Appellate Division of the Supreme Court of New York, First Department
Nov 19, 1915
169 App. Div. 887 (N.Y. App. Div. 1915)

Opinion

November 19, 1915.

Herman Hoffman, for the appellants.

Gustavus A. Rogers, for the respondents.


By the order appealed from the defendants are restrained during the pendency of the action from manufacturing, selling, offering for sale or advertising cigarettes under the name of "Schinasi Bros.;" from manufacturing, selling, offering for sale or advertising cigarettes under the designation or brand of "Schinasi Bros.," or any name or words similar to "Schinasi," or any combination of words in which the name "Schinasi" forms a part; from selling or otherwise disposing of any cigarettes which have already been manufactured by or for defendants which cigarettes or the packages in which they are contained are under the designation or brand name of "Schinasi Bros.," or any name or words similar to "Schinasi" or any combination of words in which the name "Schinasi" forms a part, and from using in any manner, in connection with the manufacture and sale of cigarettes, the name "Schinasi." In short the defendants, whose name is concededly Schinasi, are forbidden to use that name in any way, shape or manner in the prosecution of a lawful business upon which they have embarked.

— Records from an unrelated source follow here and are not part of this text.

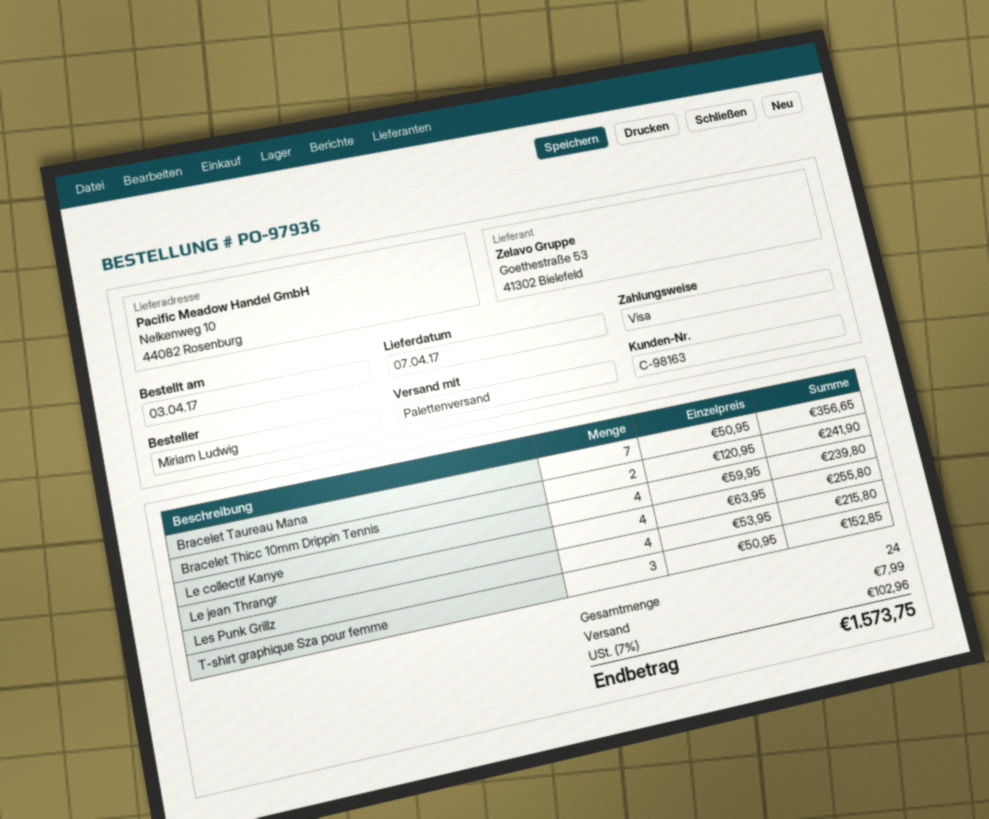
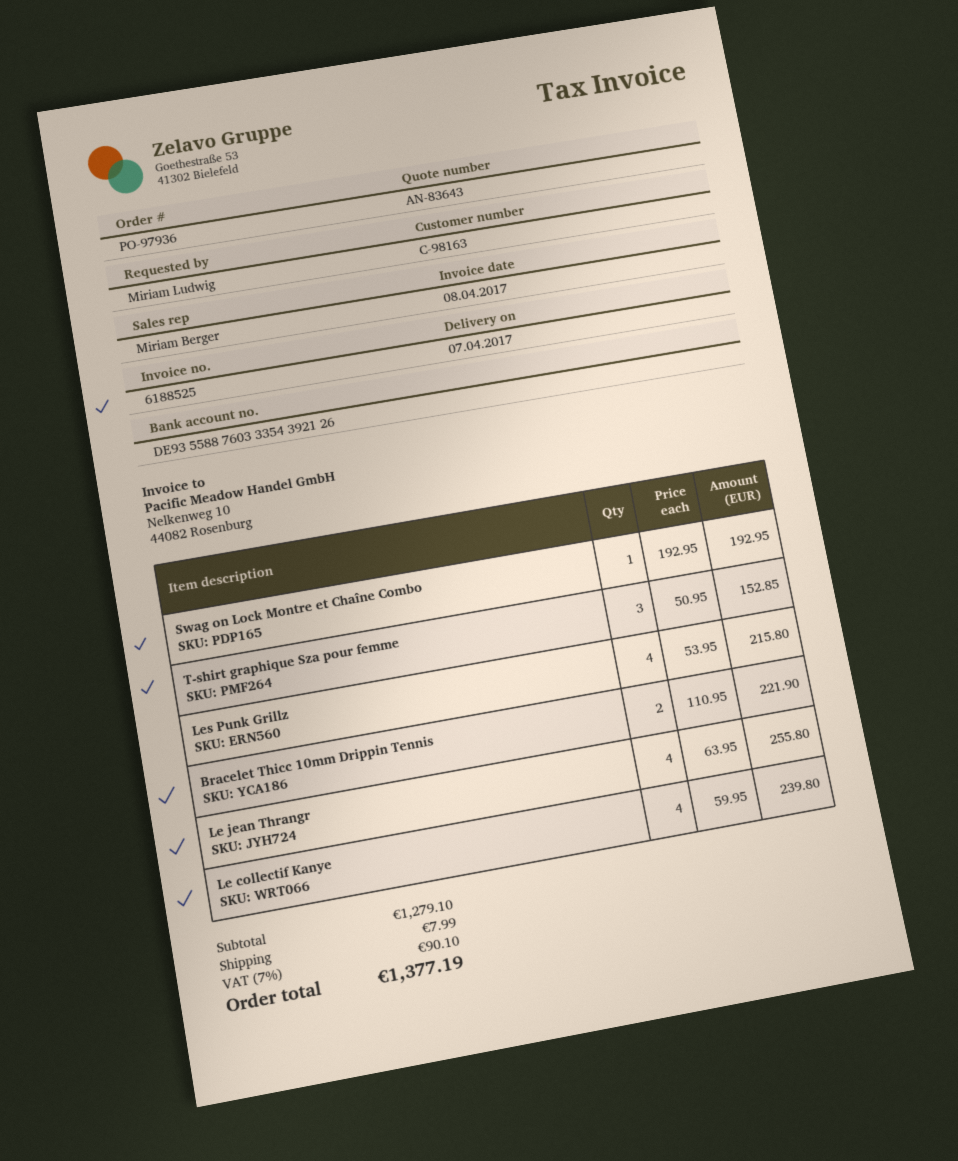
Bracelet Taureau Mana: 7 x 50.95 = 356.65 -> none
Bracelet Thicc 10mm Drippin Tennis: 2 x 120.95 = 241.90 -> 2 x 110.95 = 221.90
Swag on Lock Montre et Chaîne Combo: none -> 1 x 192.95 = 192.95
tax: 7% = 102.96 -> 7% = 90.10
total: 1573.75 -> 1377.19

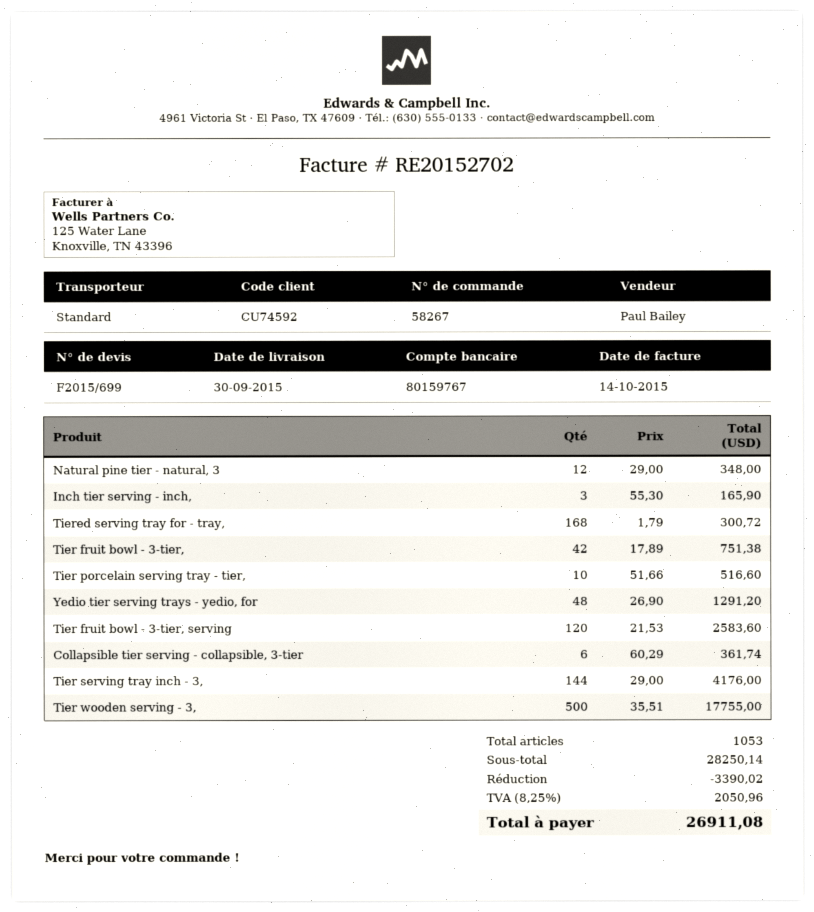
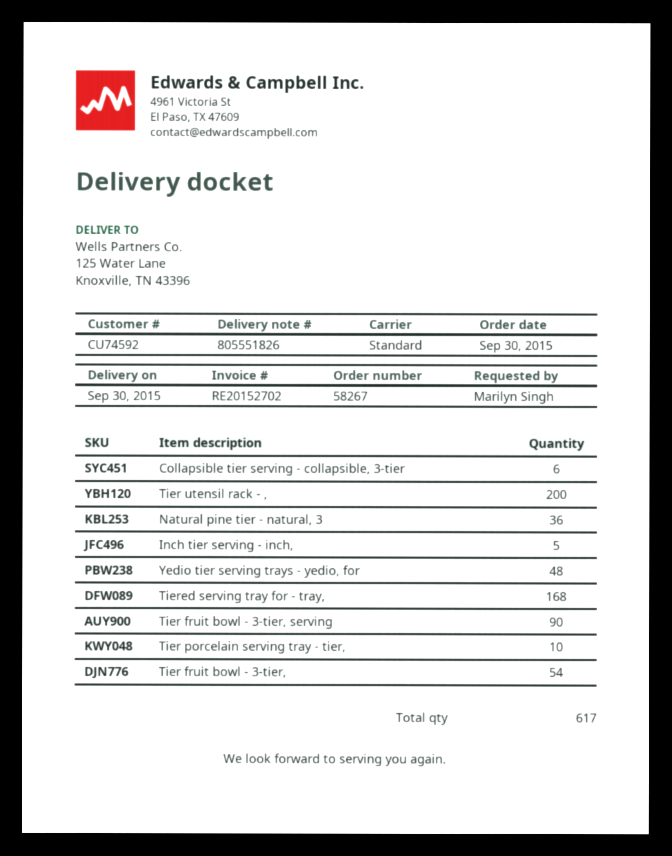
Natural pine tier - natural, 3: 12 -> 36
Inch tier serving - inch,: 3 -> 5
Tier fruit bowl - 3-tier,: 42 -> 54
Tier fruit bowl - 3-tier, serving: 120 -> 90
Tier serving tray inch - 3,: 144 -> none
Tier wooden serving - 3,: 500 -> none
Tier utensil rack - ,: none -> 200
total quantity: 1053 -> 617

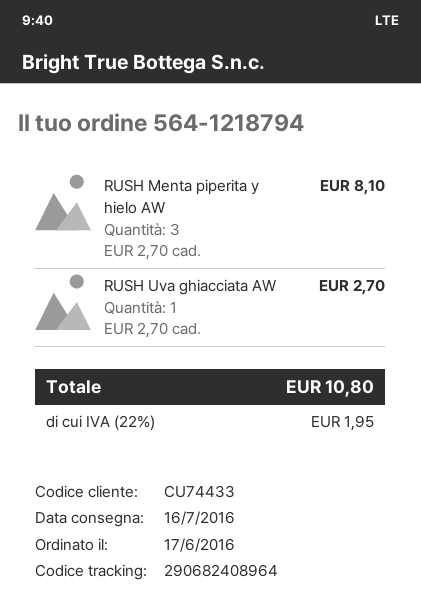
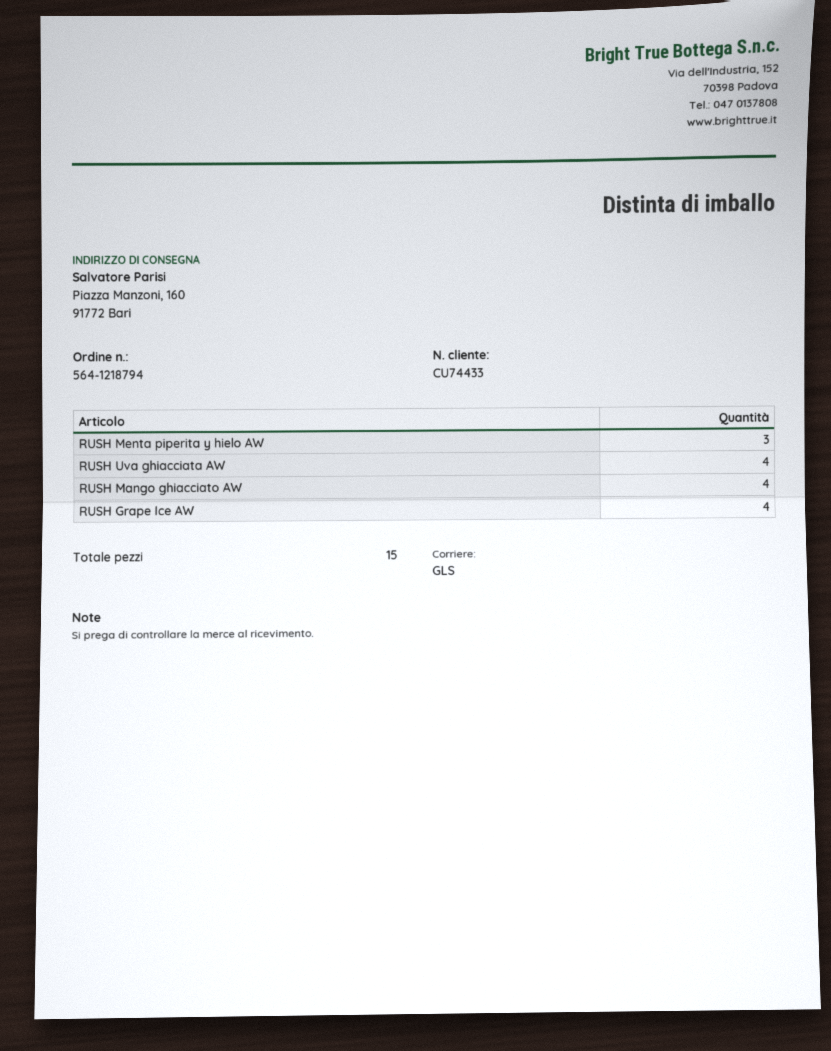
RUSH Uva ghiacciata AW: 1 -> 4
RUSH Mango ghiacciato AW: none -> 4
RUSH Grape Ice AW: none -> 4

The plaintiffs, who are also named Schinasi, although it is said that they are not related to defendants, have carried on for a number of years the business of manufacturing and selling cigarettes under the firm name of Schinasi Bros. They have been very successful and have built up a large trade.

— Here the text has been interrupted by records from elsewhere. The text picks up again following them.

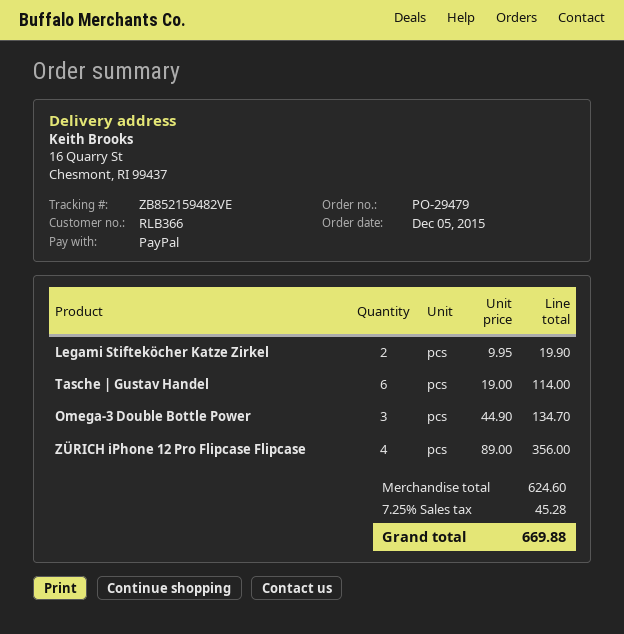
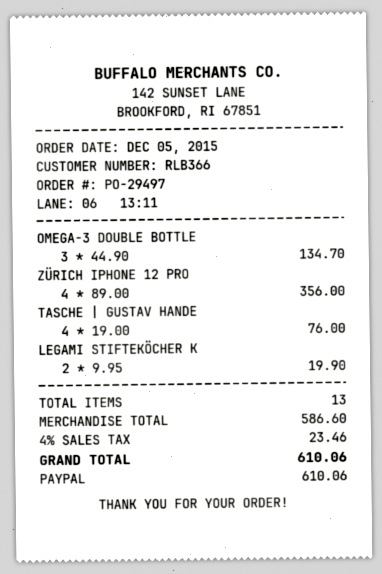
order number: PO-29479 -> PO-29497
Tasche | Gustav Handel: 6 x 19.00 = 114.00 -> 4 x 19.00 = 76.00
subtotal: 624.60 -> 586.60
tax: 7.25% = 45.28 -> 4% = 23.46
total: 669.88 -> 610.06

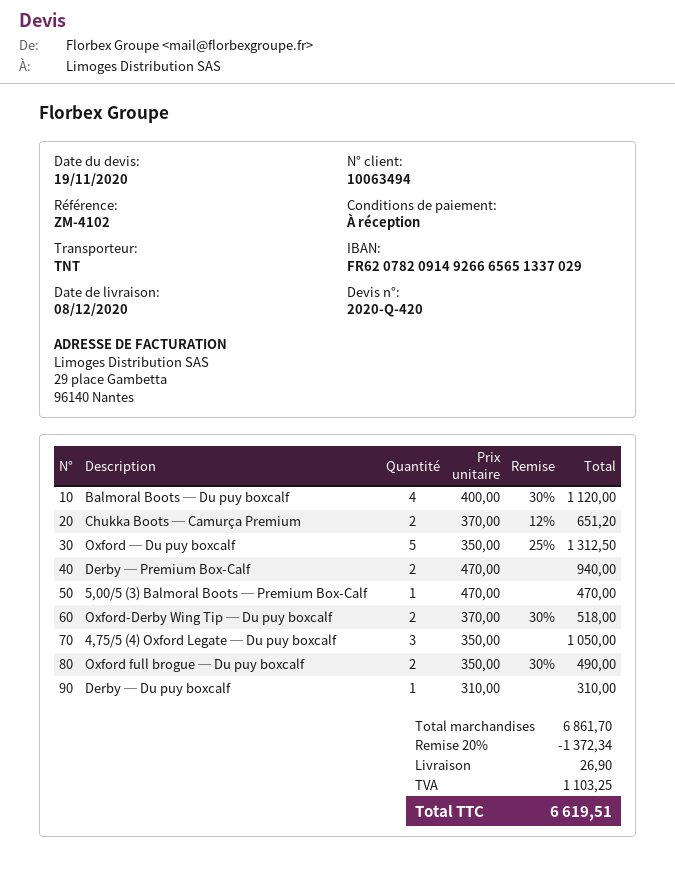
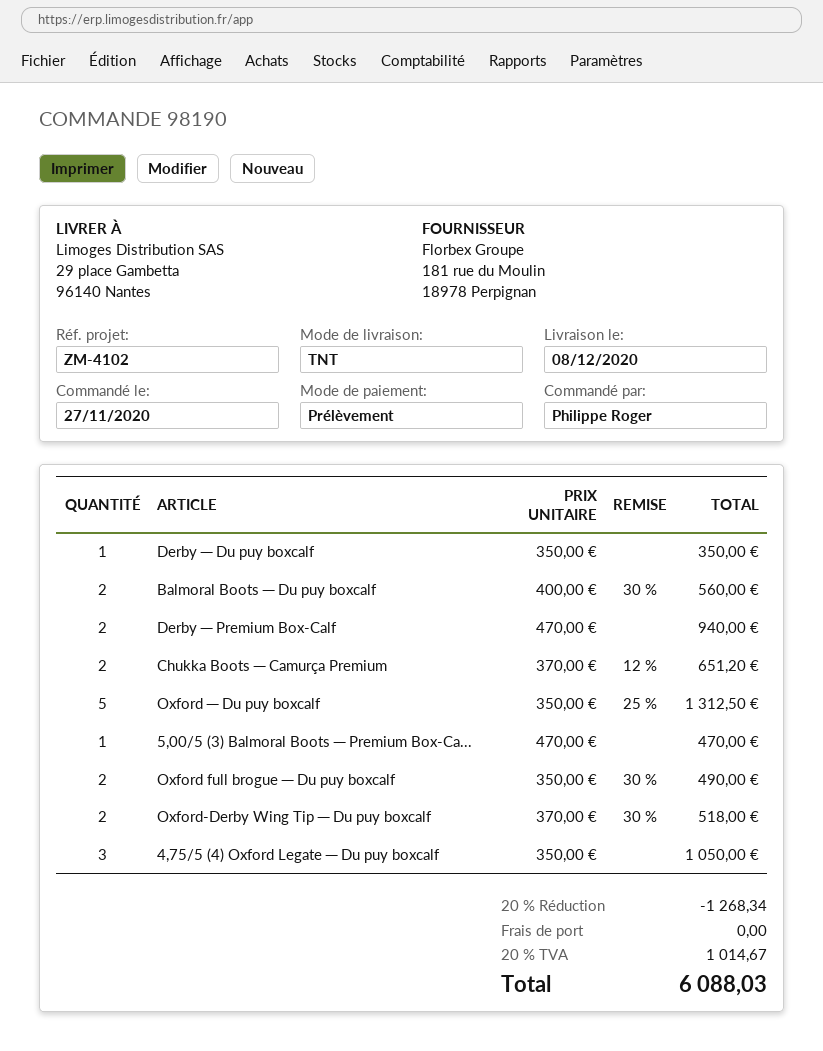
Balmoral Boots ─ Du puy boxcalf: 4 x 400.00 - 30% = 1120.00 -> 2 x 400.00 - 30% = 560.00
Derby ─ Du puy boxcalf: 1 x 310.00 = 310.00 -> 1 x 350.00 = 350.00
discount: 20% = 1372.34 -> 20% = 1268.34
shipping: 26.90 -> 0.00
tax: 1103.25 -> 1014.67
total: 6619.51 -> 6088.03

The defendants, who are brothers, have recently engaged in the cigarette business also under the firm name of Schinasi Bros. Prior to engaging in this business, one of them had been a watchmaker and the other two had been furriers. There is no question in the case of unfair competition arising from an imitation of plaintiffs' packages and wrappers. On the contrary, defendants have adopted and use a box as widely different from plaintiffs' in style and appearance as could easily be contrived. From the samples of boxes submitted on the argument it appears that the cigarettes are designated and distinguished by names, those exhibited by plaintiffs being described on the boxes as "Egyptian Prettiest" and "Natural" while those exhibited by defendants are described on the box as "Specials." Defendants also print upon the outside of each box, in small but perfectly legible print, the following: "Notice. We have no connection with Schinasi Bros. manufacturers of the Natural Egyptian Prettiest Cigarettes." A similar notice in larger letters is pasted on the inside of the cover of each box. It thus appears quite clearly that defendants have taken all reasonable precautions to avoid confusion between their product and that of plaintiffs, except that they use the firm name of "Schinasi Bros." and print it upon each box of cigarettes which they sell. It has been held in many cases that no man may make a trade mark of his own name, and then debar others, having the same name, from using it in their business. The leading case in this State is Meneely v. Meneely ( 62 N.Y. 427). In that case it was said that "every man has the absolute right to use his own name in his own business, even though he may thereby interfere with or injure the business of another person bearing the same name, provided he does not resort to any artifice or contrivance for the purpose of producing the impression that the establishments are identical, or do anything calculated to mislead. Where the only confusion created is that which results from the similarity of the names the courts will not interfere." That case has frequently been cited and followed in this as well as in other jurisdictions. ( Brown Chemical Co. v. Meyer, 139 U.S. 540; World's Dispensary Medical Assn. v. Pierce, 203 N.Y. 419.)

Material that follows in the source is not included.